→ Work item
Only the lines from the line with "Hahnemuehle Hahnemuehle FineNotes" through the end of the records belong in your reply, copied exactly, with every picture left out.

→ Provided information
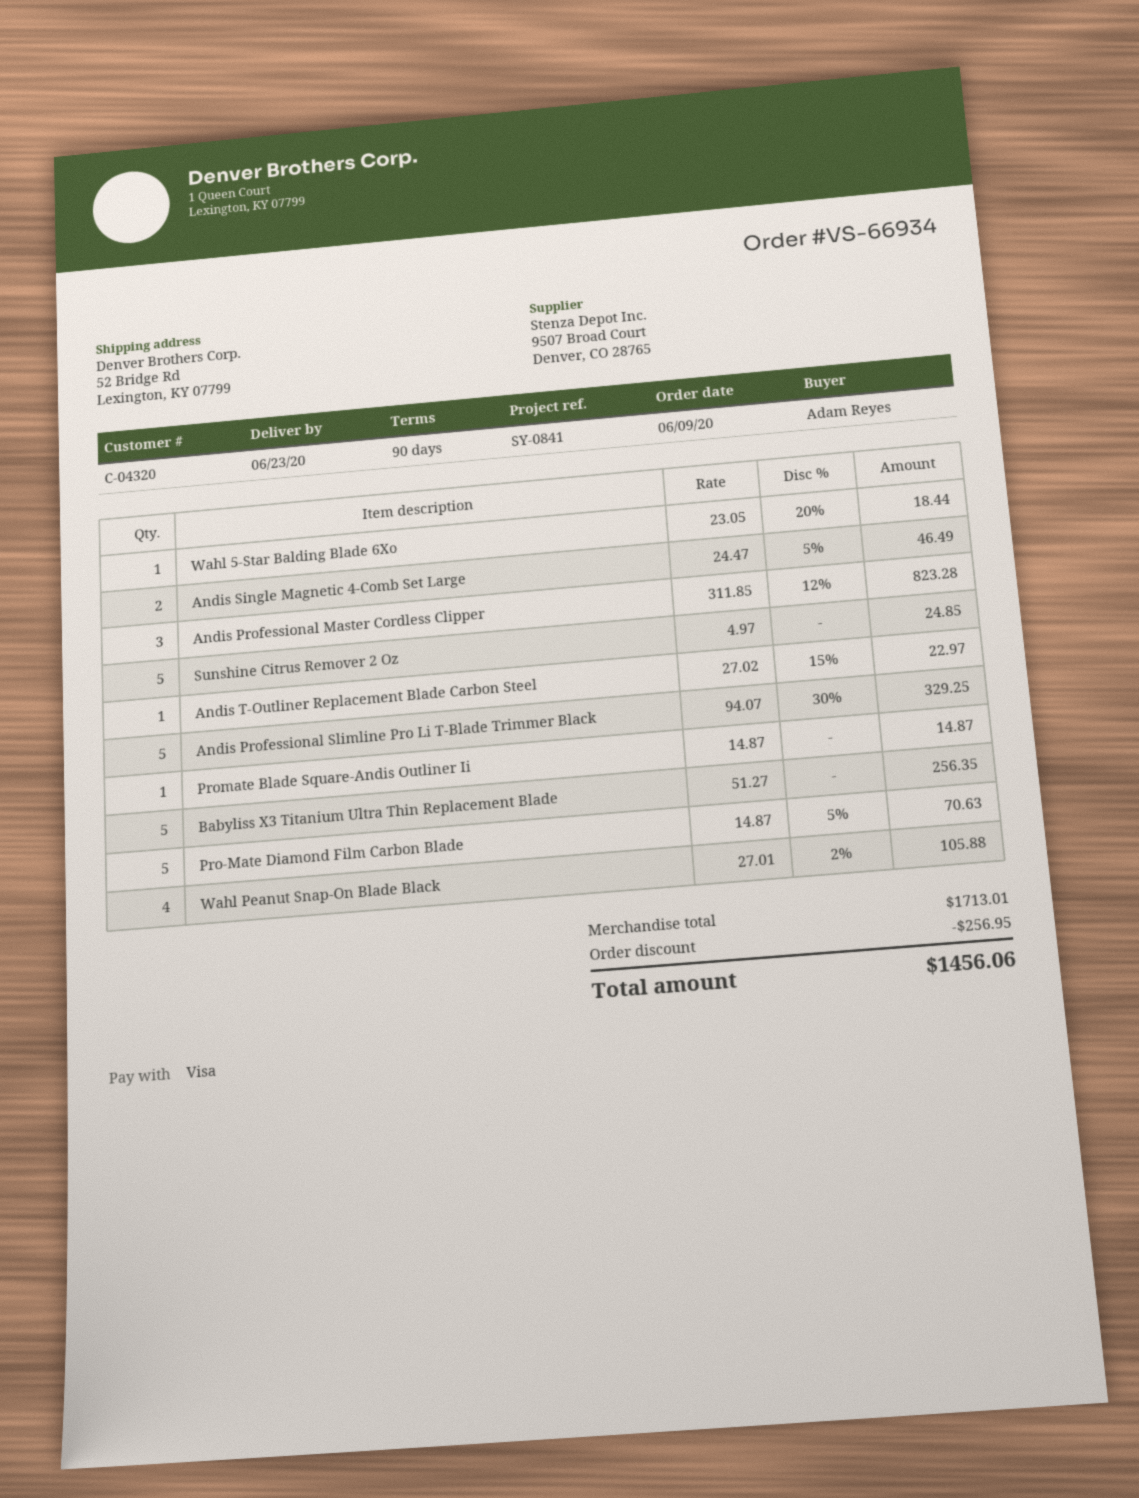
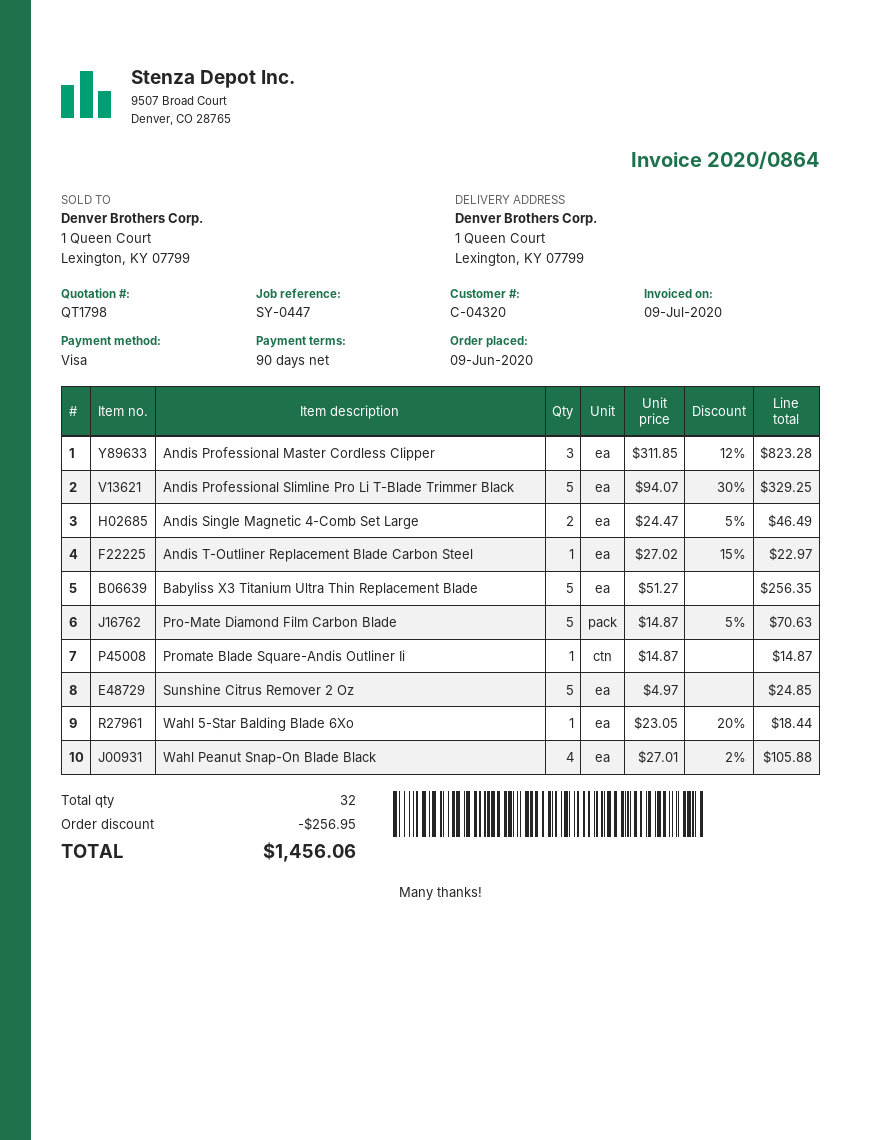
reference: SY-0841 -> SY-0447
ship to: 52 Bridge Rd, Lexington, KY 07799 -> 1 Queen Court, Lexington, KY 07799

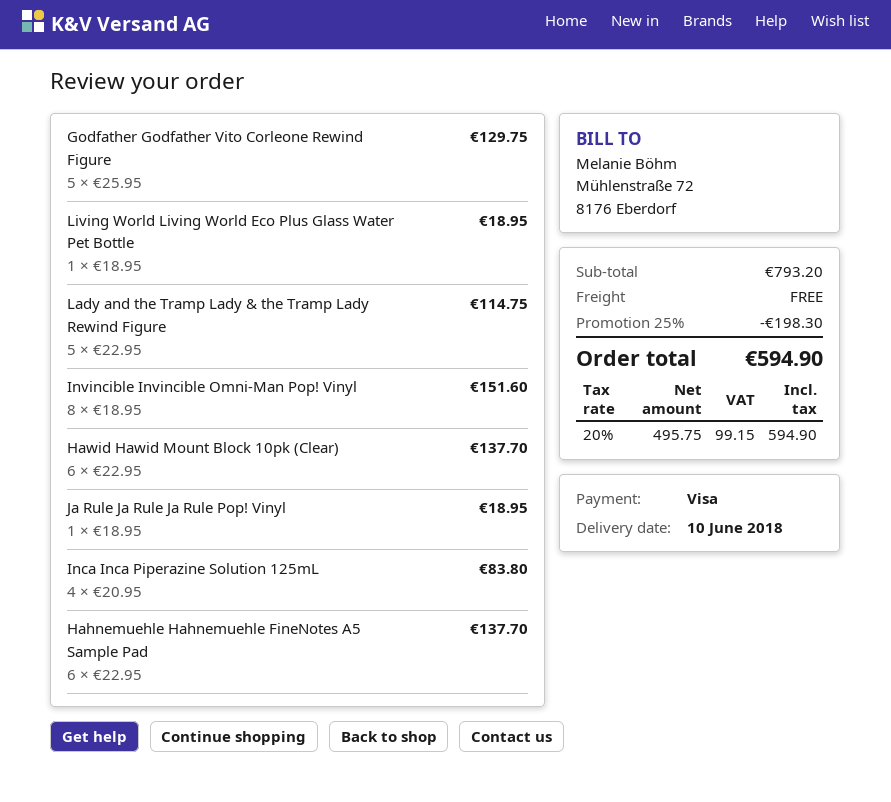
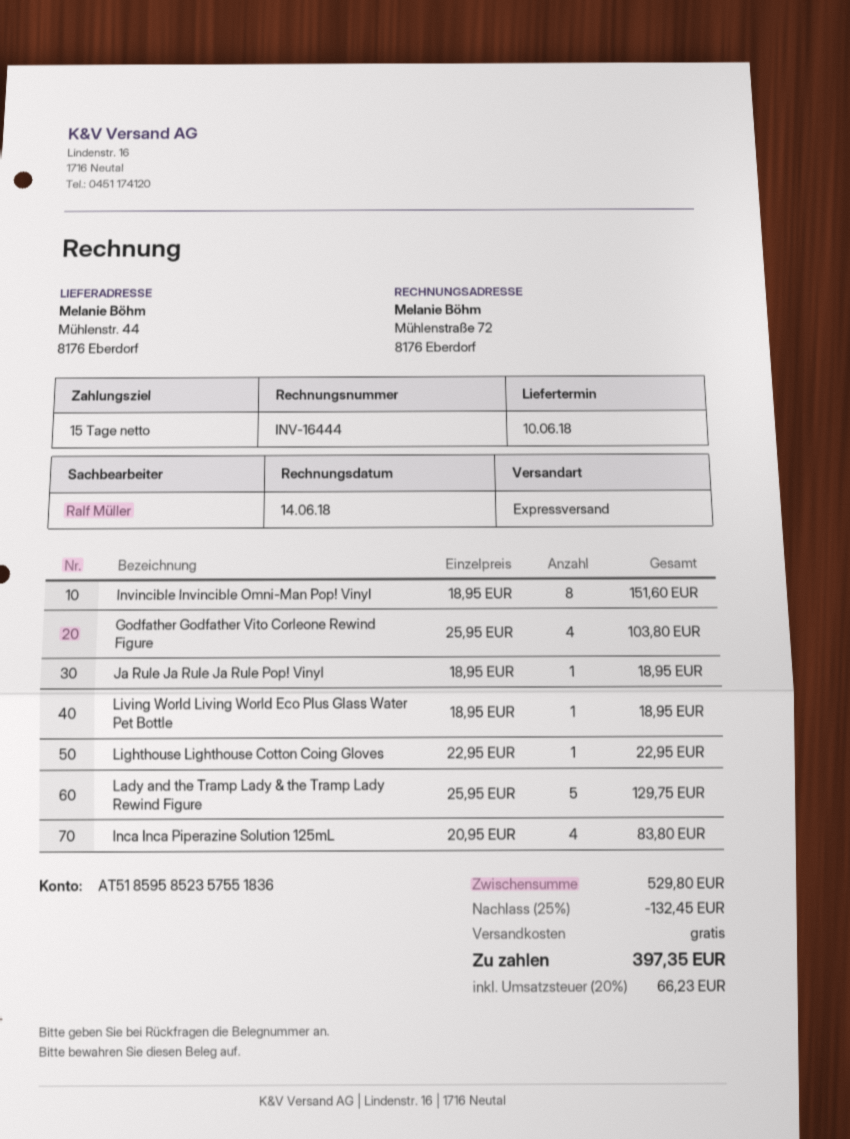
Godfather Godfather Vito Corleone Rewind Figure: 5 x 25.95 = 129.75 -> 4 x 25.95 = 103.80
Lady and the Tramp Lady & the Tramp Lady Rewind Figure: 5 x 22.95 = 114.75 -> 5 x 25.95 = 129.75
Hawid Hawid Mount Block 10pk (Clear): 6 x 22.95 = 137.70 -> none
Hahnemuehle Hahnemuehle FineNotes A5 Sample Pad: 6 x 22.95 = 137.70 -> none
Lighthouse Lighthouse Cotton Coing Gloves: none -> 1 x 22.95 = 22.95
subtotal: 793.20 -> 529.80
discount: 25% = 198.30 -> 25% = 132.45
tax: 20% = 99.15 -> 20% = 66.23
total: 594.90 -> 397.35

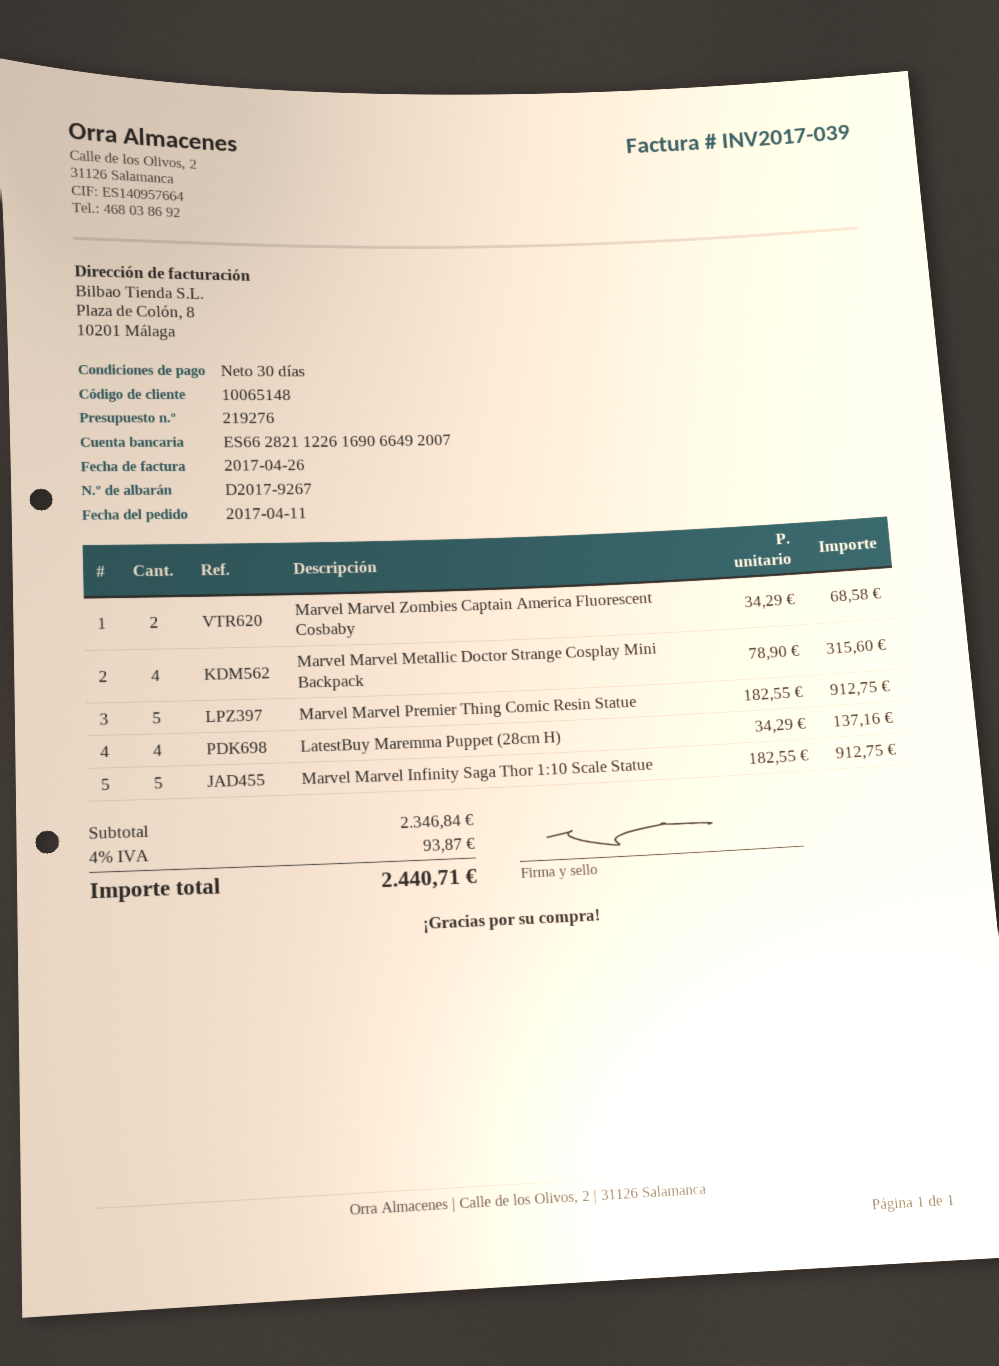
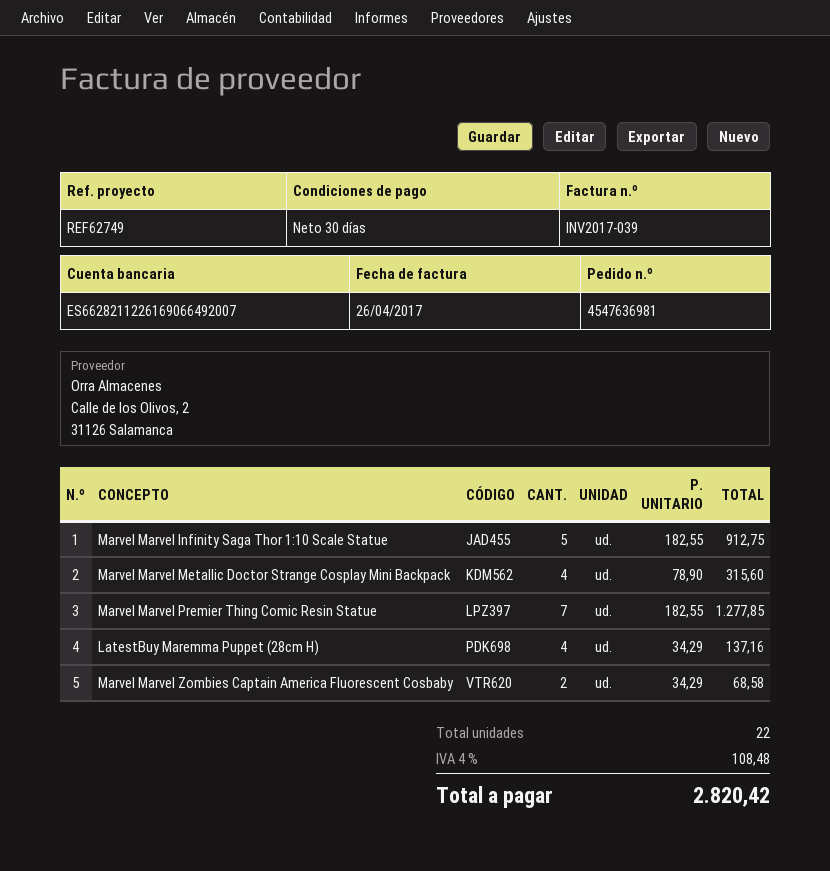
Marvel Marvel Premier Thing Comic Resin Statue: 5 x 182.55 = 912.75 -> 7 x 182.55 = 1277.85
tax: 4% = 93.87 -> 4% = 108.48
total: 2440.71 -> 2820.42

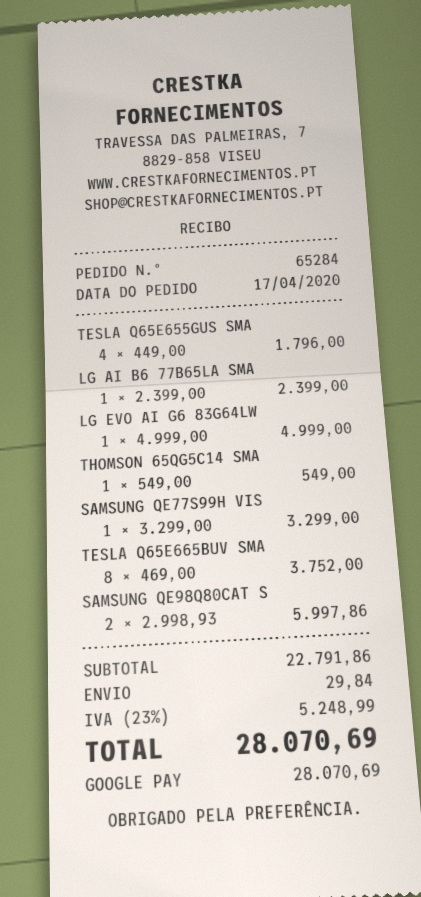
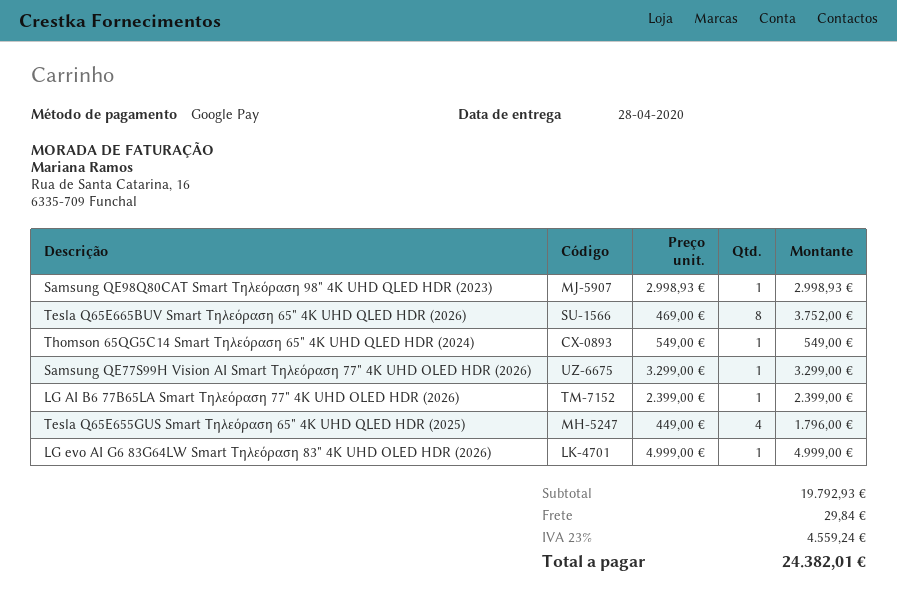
SAMSUNG QE98Q80CAT S: 2 x 2998.93 = 5997.86 -> 1 x 2998.93 = 2998.93
subtotal: 22791.86 -> 19792.93
tax: 23% = 5248.99 -> 23% = 4559.24
total: 28070.69 -> 24382.01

→ Output
Hahnemuehle Hahnemuehle FineNotes A5 Sample Pad: 6 x 22.95 = 137.70 -> none
Lighthouse Lighthouse Cotton Coing Gloves: none -> 1 x 22.95 = 22.95
subtotal: 793.20 -> 529.80
discount: 25% = 198.30 -> 25% = 132.45
tax: 20% = 99.15 -> 20% = 66.23
total: 594.90 -> 397.35

Marvel Marvel Premier Thing Comic Resin Statue: 5 x 182.55 = 912.75 -> 7 x 182.55 = 1277.85
tax: 4% = 93.87 -> 4% = 108.48
total: 2440.71 -> 2820.42

SAMSUNG QE98Q80CAT S: 2 x 2998.93 = 5997.86 -> 1 x 2998.93 = 2998.93
subtotal: 22791.86 -> 19792.93
tax: 23% = 5248.99 -> 23% = 4559.24
total: 28070.69 -> 24382.01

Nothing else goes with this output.